Task instructions
Return only the lines from the top of the data down to the one that holds "-350,21 +350,20 @@", both included, without any pictures.

Recorded data
::::

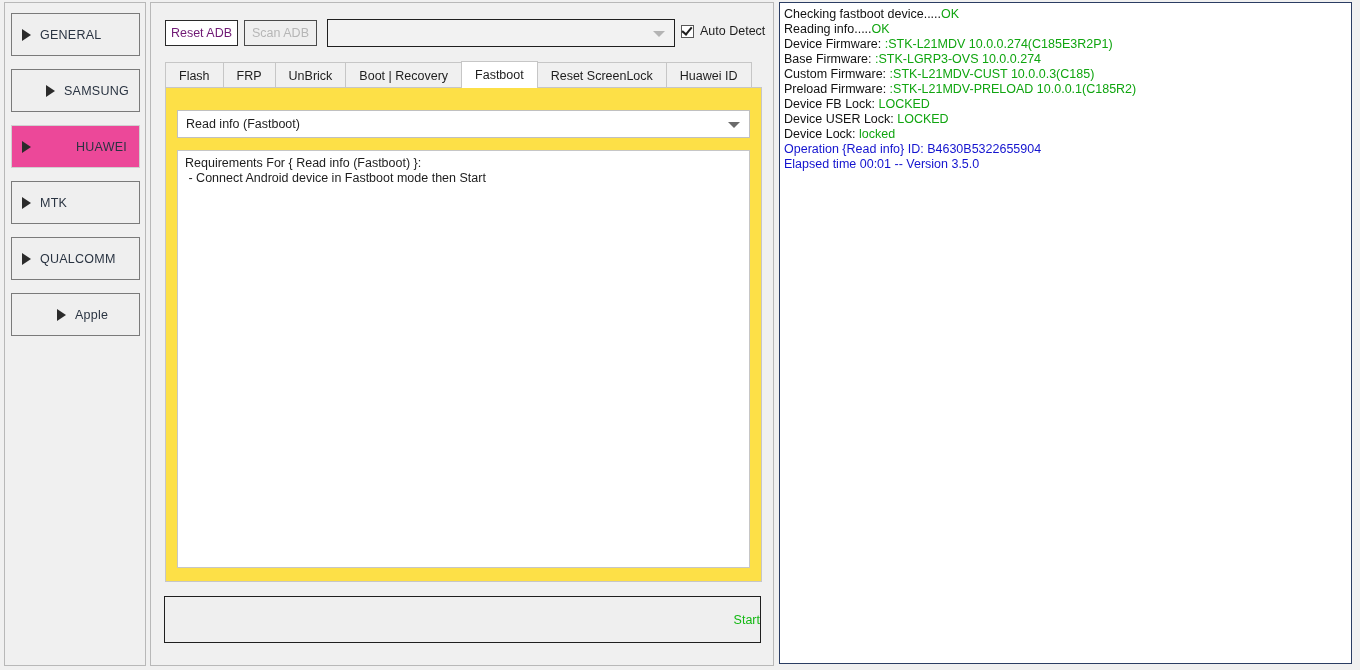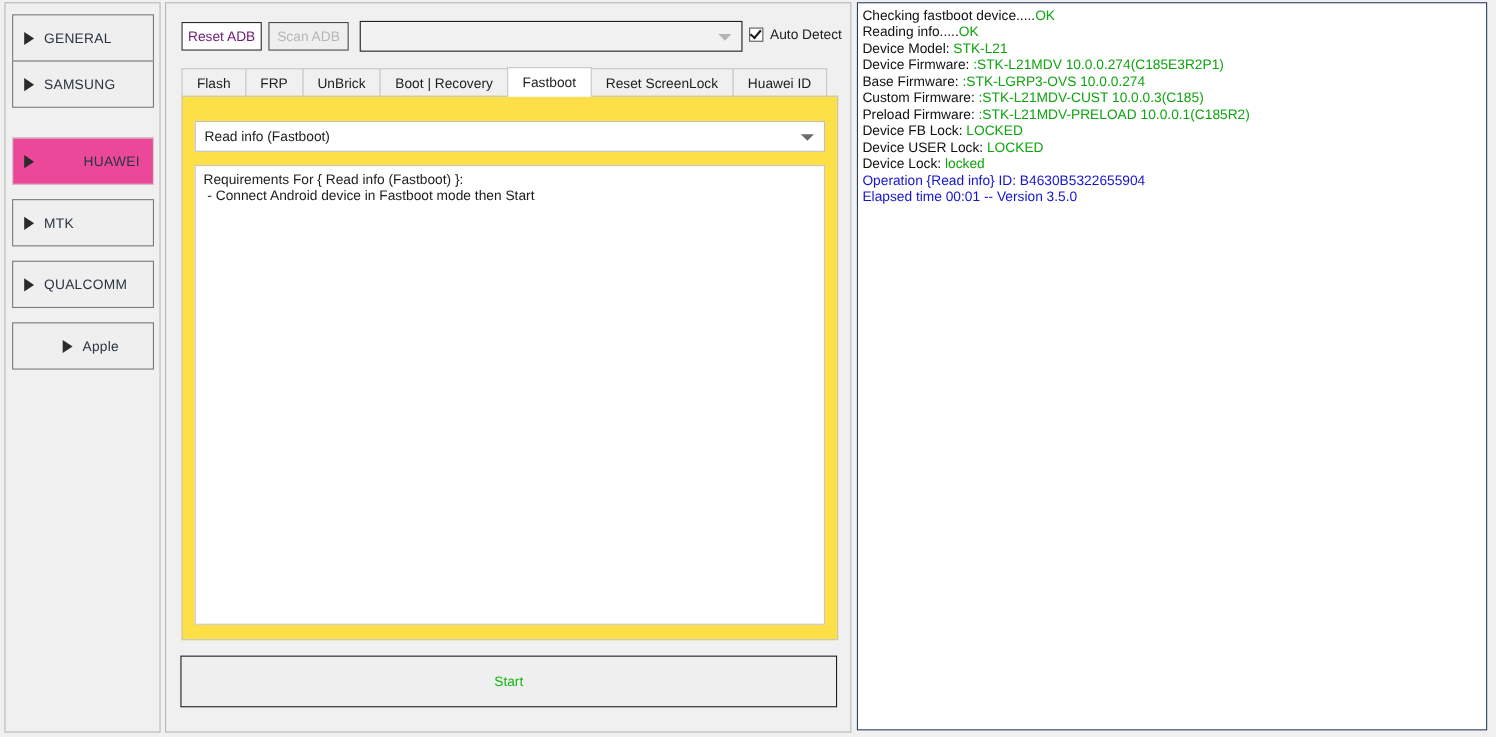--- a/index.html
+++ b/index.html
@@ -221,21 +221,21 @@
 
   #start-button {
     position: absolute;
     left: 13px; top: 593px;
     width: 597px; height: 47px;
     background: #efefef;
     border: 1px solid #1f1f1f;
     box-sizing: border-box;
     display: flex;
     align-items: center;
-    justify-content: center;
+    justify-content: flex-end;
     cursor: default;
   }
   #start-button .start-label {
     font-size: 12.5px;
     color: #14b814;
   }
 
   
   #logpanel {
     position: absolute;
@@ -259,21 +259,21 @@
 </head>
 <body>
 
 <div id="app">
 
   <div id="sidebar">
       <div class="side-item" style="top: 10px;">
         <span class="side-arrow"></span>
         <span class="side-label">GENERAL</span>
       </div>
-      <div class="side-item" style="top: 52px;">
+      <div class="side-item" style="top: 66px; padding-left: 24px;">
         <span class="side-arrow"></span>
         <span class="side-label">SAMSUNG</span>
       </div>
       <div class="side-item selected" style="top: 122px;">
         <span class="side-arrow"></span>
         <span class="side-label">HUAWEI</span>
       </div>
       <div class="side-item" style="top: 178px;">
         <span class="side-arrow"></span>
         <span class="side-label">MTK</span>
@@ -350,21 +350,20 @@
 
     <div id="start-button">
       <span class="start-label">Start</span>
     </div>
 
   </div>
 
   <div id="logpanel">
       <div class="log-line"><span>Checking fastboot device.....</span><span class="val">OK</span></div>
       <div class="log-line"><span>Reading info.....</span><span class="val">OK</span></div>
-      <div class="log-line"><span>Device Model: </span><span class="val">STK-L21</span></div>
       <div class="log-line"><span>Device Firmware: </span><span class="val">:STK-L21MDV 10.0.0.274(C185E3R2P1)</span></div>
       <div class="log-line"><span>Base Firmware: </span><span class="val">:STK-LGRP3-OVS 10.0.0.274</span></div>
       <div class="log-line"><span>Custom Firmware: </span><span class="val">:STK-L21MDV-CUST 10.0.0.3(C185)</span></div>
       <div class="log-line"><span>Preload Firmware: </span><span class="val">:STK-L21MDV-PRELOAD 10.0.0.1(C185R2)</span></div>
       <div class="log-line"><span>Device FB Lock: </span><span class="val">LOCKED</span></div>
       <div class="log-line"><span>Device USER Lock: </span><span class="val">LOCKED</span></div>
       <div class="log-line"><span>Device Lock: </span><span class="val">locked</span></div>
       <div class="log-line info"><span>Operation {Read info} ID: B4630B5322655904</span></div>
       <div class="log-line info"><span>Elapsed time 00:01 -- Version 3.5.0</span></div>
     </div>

::::

Task answer
--- a/index.html
+++ b/index.html
@@ -221,21 +221,21 @@
 
   #start-button {
     position: absolute;
     left: 13px; top: 593px;
     width: 597px; height: 47px;
     background: #efefef;
     border: 1px solid #1f1f1f;
     box-sizing: border-box;
     display: flex;
     align-items: center;
-    justify-content: center;
+    justify-content: flex-end;
     cursor: default;
   }
   #start-button .start-label {
     font-size: 12.5px;
     color: #14b814;
   }
 
   
   #logpanel {
     position: absolute;
@@ -259,21 +259,21 @@
 </head>
 <body>
 
 <div id="app">
 
   <div id="sidebar">
       <div class="side-item" style="top: 10px;">
         <span class="side-arrow"></span>
         <span class="side-label">GENERAL</span>
       </div>
-      <div class="side-item" style="top: 52px;">
+      <div class="side-item" style="top: 66px; padding-left: 24px;">
         <span class="side-arrow"></span>
         <span class="side-label">SAMSUNG</span>
       </div>
       <div class="side-item selected" style="top: 122px;">
         <span class="side-arrow"></span>
         <span class="side-label">HUAWEI</span>
       </div>
       <div class="side-item" style="top: 178px;">
         <span class="side-arrow"></span>
         <span class="side-label">MTK</span>
@@ -350,21 +350,20 @@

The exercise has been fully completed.